3. Place the dough into a large bowl lightly coated with 1 teaspoon olive oil and turn to coat all sides of the dough. Cover and let rise in a warm place until doubled, about 1 hour. Punch down the dough and knead lightly for a minute, then pull and shape into a 16-inch-by-9-inch rectangle on a baking sheet.

4. In a small pan, heat 1 teaspoon of the chopped rosemary in the remaining 1 tablespoon olive oil over low heat just until warm. Brush the top of the dough with it. Let the dough rise until puffy and doubled, about 30 minutes.

5. Meanwhile, heat the oven to 375 degrees. Wash the grapes and pat dry. You can either remove the seeds from the grapes or leave them in. (They can be removed quite easily without cutting the grapes in half: Insert the tip of a small knife into the stem end of the grape and lift out the seeds.) Toss the grapes with the remaining 2 tablespoons sugar and let stand while the dough is rising.

6. Using your fingers, make random indentations to cover the entire surface of the bread, as with focaccia. Gently press the grapes into the indentations to keep them in place. Sprinkle the top of the bread with the remaining 1 teaspoon fennel. Bake 30 to 35 minutes until bread is browned and the grapes have popped open. Remove from the oven to a wooden board to cut into serving-size pieces.

- From Donna Deane, Los Angeles Times

Per serving: 137 calories; 3 grams protein; 25 grams carbohydrates; 3 grams fat; no cholesterol; 38 milligrams sodium; 1 gram dietary fiber.

Concord Grape Granita

Makes 6 to 8 servings

2 pounds Concord grapes (about 6 cups stemmed grapes)

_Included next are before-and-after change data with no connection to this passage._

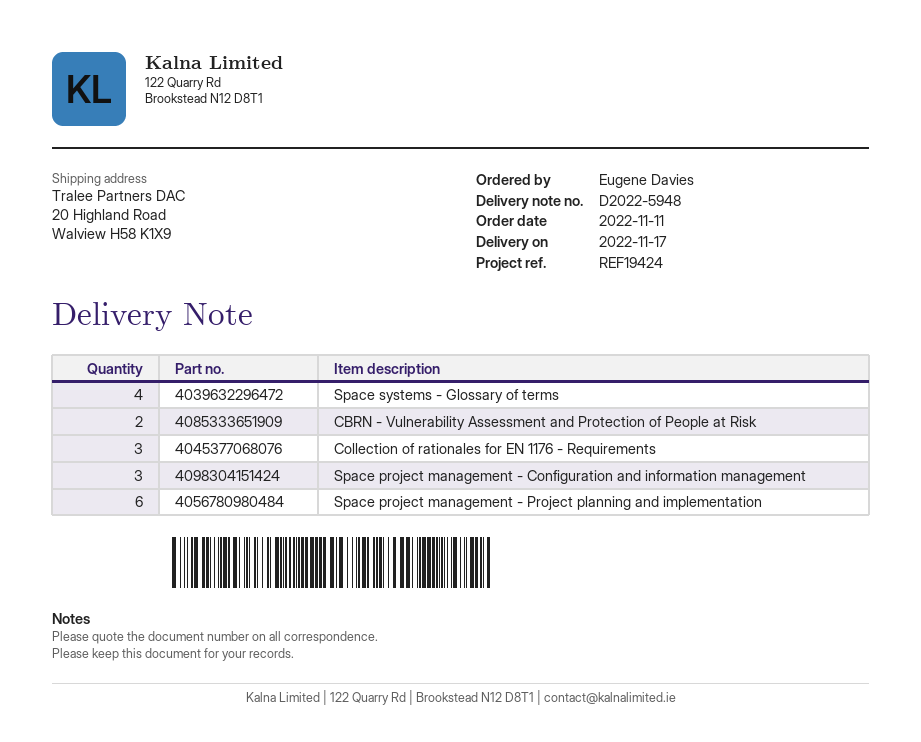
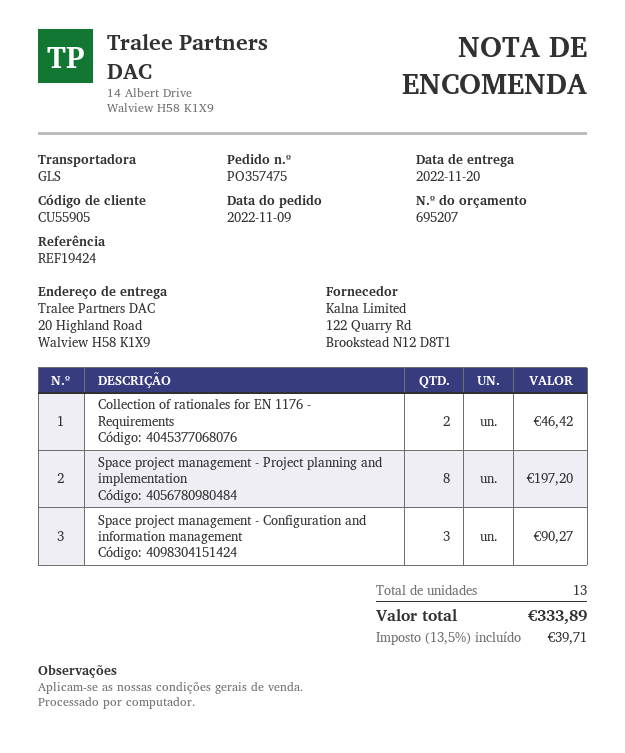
order date: 2022-11-11 -> 2022-11-09
delivery date: 2022-11-17 -> 2022-11-20
Space systems - Glossary of terms: 4 -> none
CBRN - Vulnerability Assessment and Protection of People at Risk: 2 -> none
Collection of rationales for EN 1176 - Requirements: 3 -> 2
Space project management - Project planning and implementation: 6 -> 8

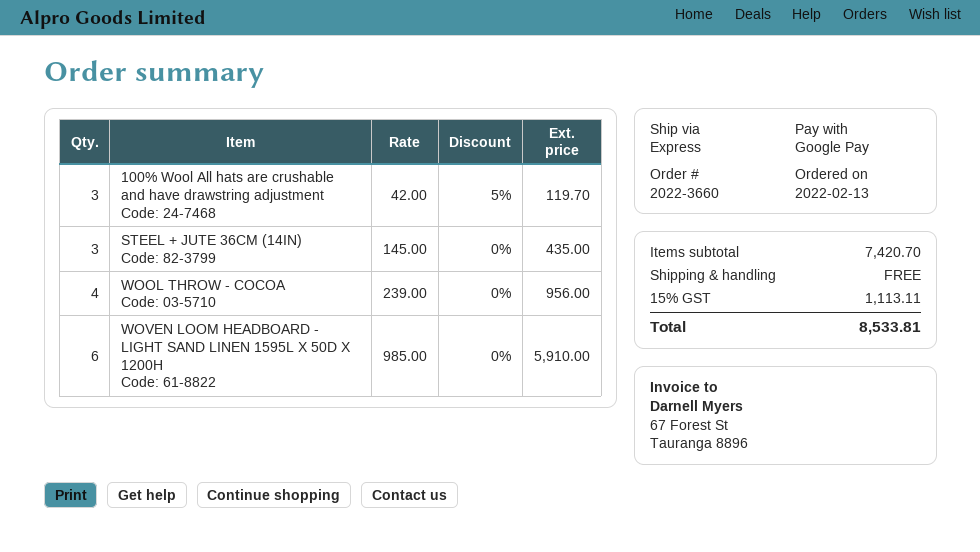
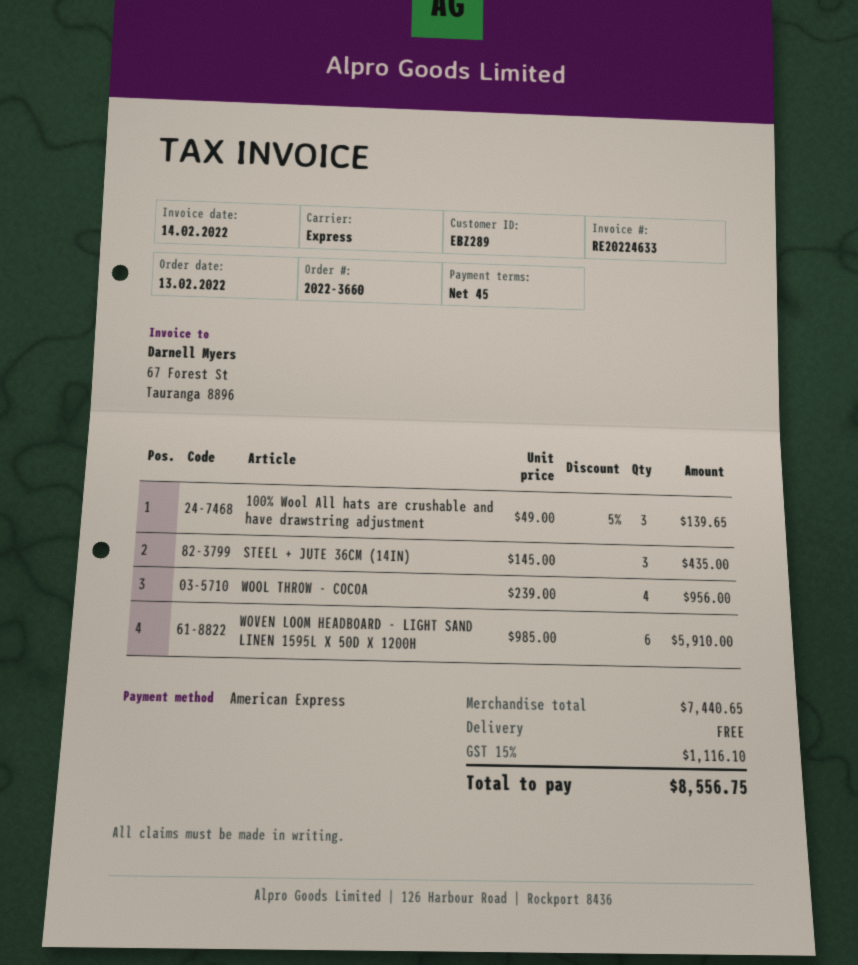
payment method: Google Pay -> American Express
100% Wool All hats are crushable and have drawstring adjustment: 3 x 42.00 - 5% = 119.70 -> 3 x 49.00 - 5% = 139.65
subtotal: 7420.70 -> 7440.65
tax: 15% = 1113.11 -> 15% = 1116.10
total: 8533.81 -> 8556.75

2 cups Beaujolais, divided

1/4 teaspoon cracked black pepper

5 whole cloves

1/2 cup sugar

1. In a medium saucepan, combine the grapes, 1 cup of the wine, the black pepper, cloves, and sugar and bring to a boil over high heat. Reduce heat and simmer 3 minutes. Remove from the heat and stir in the remaining wine. Strain through a cheesecloth-lined fine-mesh strainer, pressing the grapes with the back of a wooden spoon to extract any juice. Discard grapes.

2. Place the mixture in a wide, shallow glass baking dish and cover loosely with foil. Place the dish in the freezer, and leave it 2 to 3 hours until the granita freezes solid. Before serving, place the frozen granita in the refrigerator to soften slightly. To achieve a slushy texture, scrape the granita with a fork into serving bowls. Serve immediately.

- From Mark Peel, chef-owner of

Campanile restaurant in Los Angeles

Note: Chef Peel recommends using Beaujolais for its relatively low alcohol content.

Per serving: 135 calories; 1 gram protein; 25 grams carbohydrates;

no fat; no cholesterol; 4 milligrams sodium; 1 gram fiber.


Concord grapes are available at local grocery stores, including Whole Foods.